▶ [Source material]:

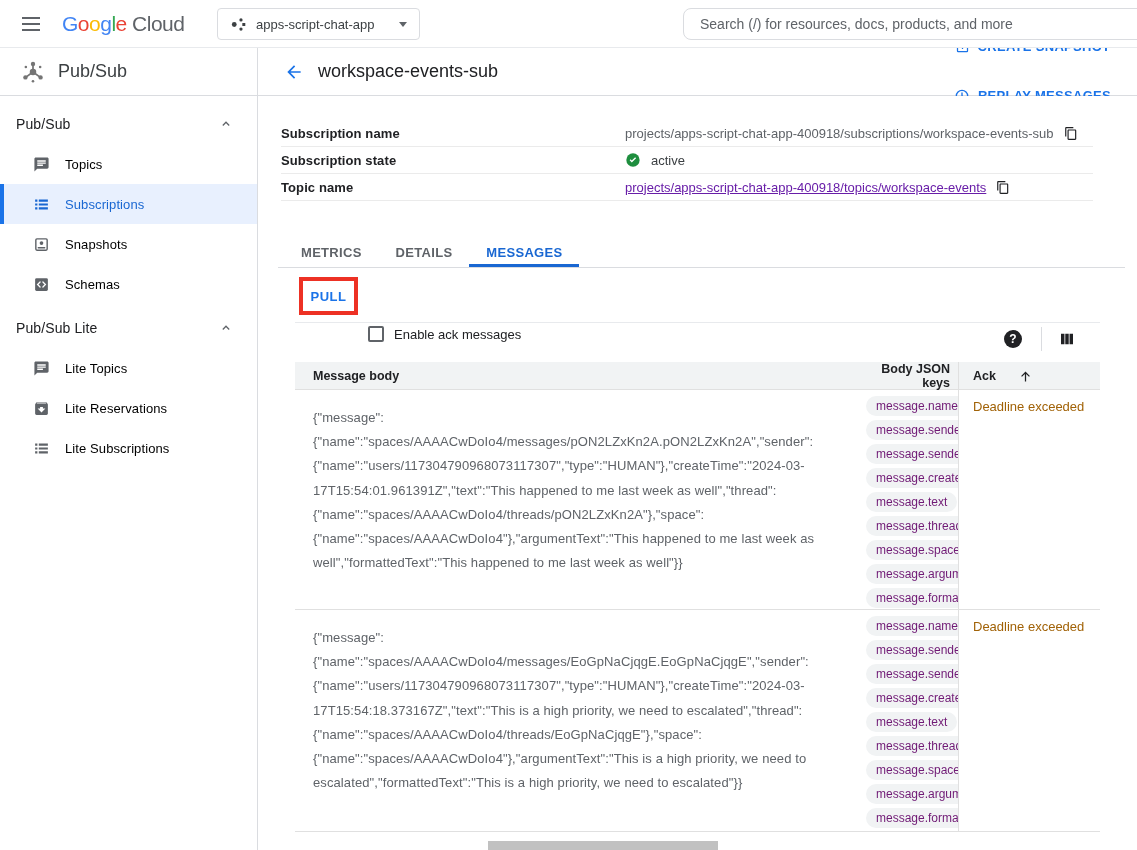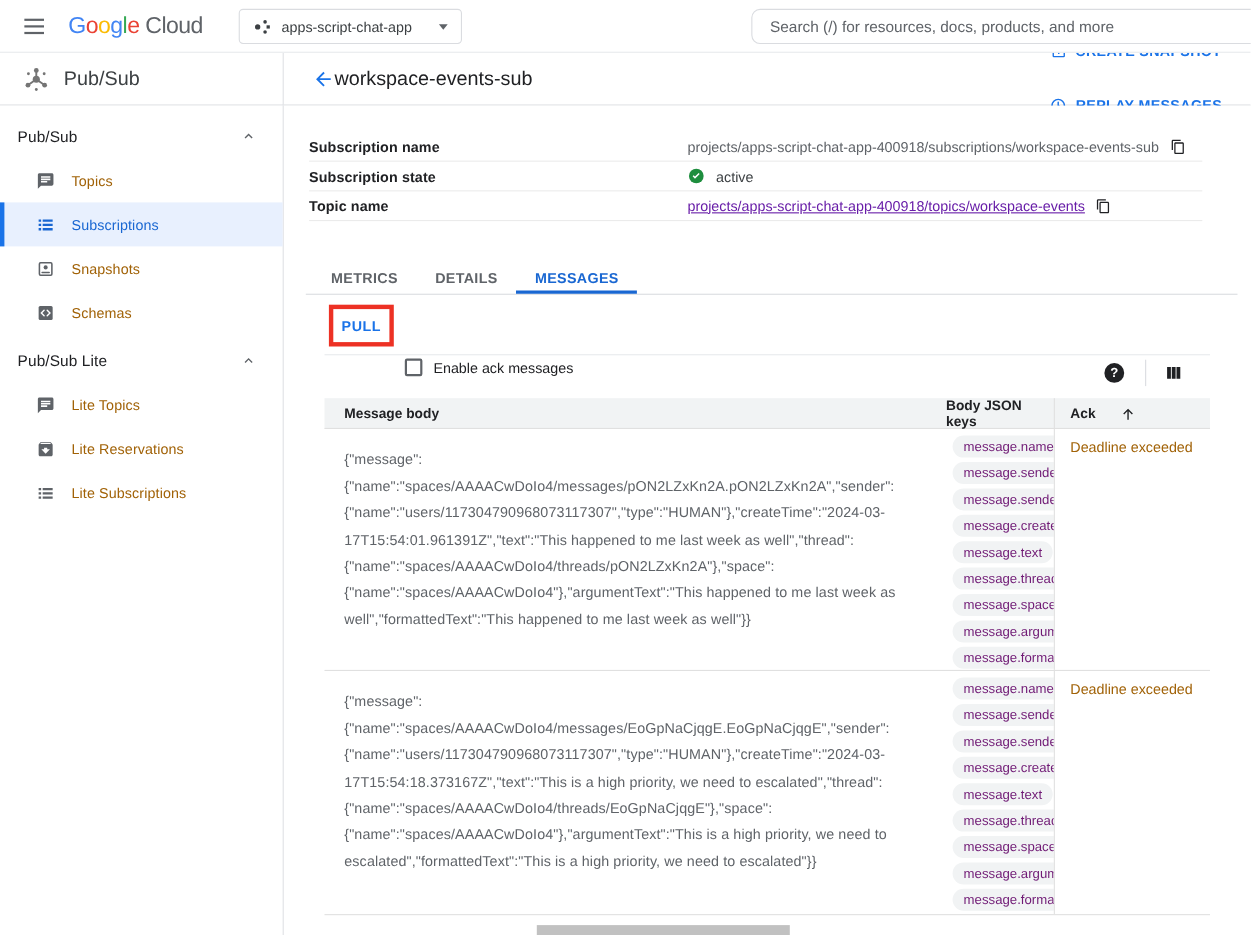--- a/index.html
+++ b/index.html
@@ -33,31 +33,31 @@
     display:flex; align-items:center; }
   .prod-icon { margin-left:20px; color:#757575; }
   .prod-name { margin-left:12px; font-size:18px; color:#3c4043; }
   .sidebar { position:absolute; left:0; top:96px; width:258px; height:754px;
     border-right:1px solid #dadce0; background:#fff; }
   .nav-section-header { height:40px; display:flex; align-items:center; padding:0 24px 0 16px; cursor:pointer; }
   .nav-section:first-child .nav-section-header { margin-top:8px; }
   .nav-section + .nav-section .nav-section-header { margin-top:4px; }
   .nav-section-label { font-size:14px; color:#202124; flex:1; letter-spacing:0.1px; }
   .nav-item { height:40px; display:flex; align-items:center; padding-left:33px; gap:15px;
-    font-size:13px; color:#a16207; position:relative; cursor:pointer; letter-spacing:0.1px; }
+    font-size:13px; color:#000000; position:relative; cursor:pointer; letter-spacing:0.1px; }
   .nav-ic { color:#5f6368; }
   .nav-item.selected { background:#e8f0fe; color:#1967d2; }
   .nav-item.selected .nav-ic { color:#1967d2; }
   .nav-item.selected::before { content:""; position:absolute; left:0; top:0; bottom:0; width:4px; background:#1a73e8; }
 
   
   .content-header { position:absolute; left:258px; top:48px; width:879px; height:48px;
     border-bottom:1px solid #dadce0; background:#fff; display:flex; align-items:center; }
   .back-btn { margin-left:26px; cursor:pointer; }
-  .page-title { font-size:18px; color:#202124; }
+  .page-title { margin-left:14px; font-size:18px; color:#202124; }
   .header-actions { display:flex; align-items:center; gap:34px; margin-left:auto; margin-right:26px;flex-direction:column; }
   .action-btn { display:flex; align-items:center; gap:8px; color:#1a73e8; font-size:13px;
     font-weight:700; letter-spacing:0.3px; cursor:pointer; white-space:nowrap; }
 
   
   .content { position:absolute; left:258px; top:96px; width:879px; height:754px; background:#fff; overflow:hidden; }
 
   .details { position:absolute; left:0; top:24px; width:879px; }
   .detail-row { height:27px; margin:0 44px 0 23px; border-bottom:1px solid #ebebeb;
     display:flex; align-items:center; }
@@ -86,21 +86,21 @@
     background:#202124; color:#fff; font-size:12px; font-weight:700;
     display:flex; align-items:center; justify-content:center; cursor:pointer; }
   .toolbar-divider { position:absolute; left:783px; top:231px; height:24px; border-left:1px solid #dadce0; }
   .columns-btn { position:absolute; left:800px; top:234px; cursor:pointer; color:#202124; }
 
   .mtable { position:absolute; left:37px; top:266px; width:805px; }
   .thead { display:grid; grid-template-columns:565px 98px 142px; height:28px;
     background:#f1f3f4; border-bottom:1px solid #e0e0e0; }
   .th { font-size:12.5px; font-weight:700; color:#202124; display:flex; align-items:center; }
   .th.c-body { padding-left:18px; }
-  .th.c-keys { justify-content:flex-end; padding-right:8px; }
+  .th.c-keys { justify-content:flex-end; padding-right:8px;text-align:right; }
   .th.c-ack  { border-left:1px solid #e0e0e0; padding-left:14px; gap:22px; cursor:pointer; }
   .trow { display:grid; grid-template-columns:565px 98px 142px; border-bottom:1px solid #e0e0e0; height:220px; }
   .trow:nth-child(2) { height:222px; }
   .cell-body { padding:16px 0 0 18px; font-size:13px; line-height:24.2px; color:#5f6368;
     letter-spacing:0.1px; overflow:hidden; overflow-wrap:break-word; }
   .cell-body .inner { width:535px; }
   .cell-keys { padding:6px 0 0 6px; overflow:hidden; }
   .chip { display:block; width:max-content; height:20px; line-height:20px; border-radius:10px;
     background:#f1f3f4; color:#701a75; font-size:12px; padding:0 10px; margin-bottom:4px; }
   .cell-ack { border-left:1px solid #e0e0e0; padding:9px 0 0 14px; font-size:13px; color:#a16207; }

▶ [Your assignment]: Report how many lines in the data include the word "cursor". Nothing else is needed.

▶ [Response]: 8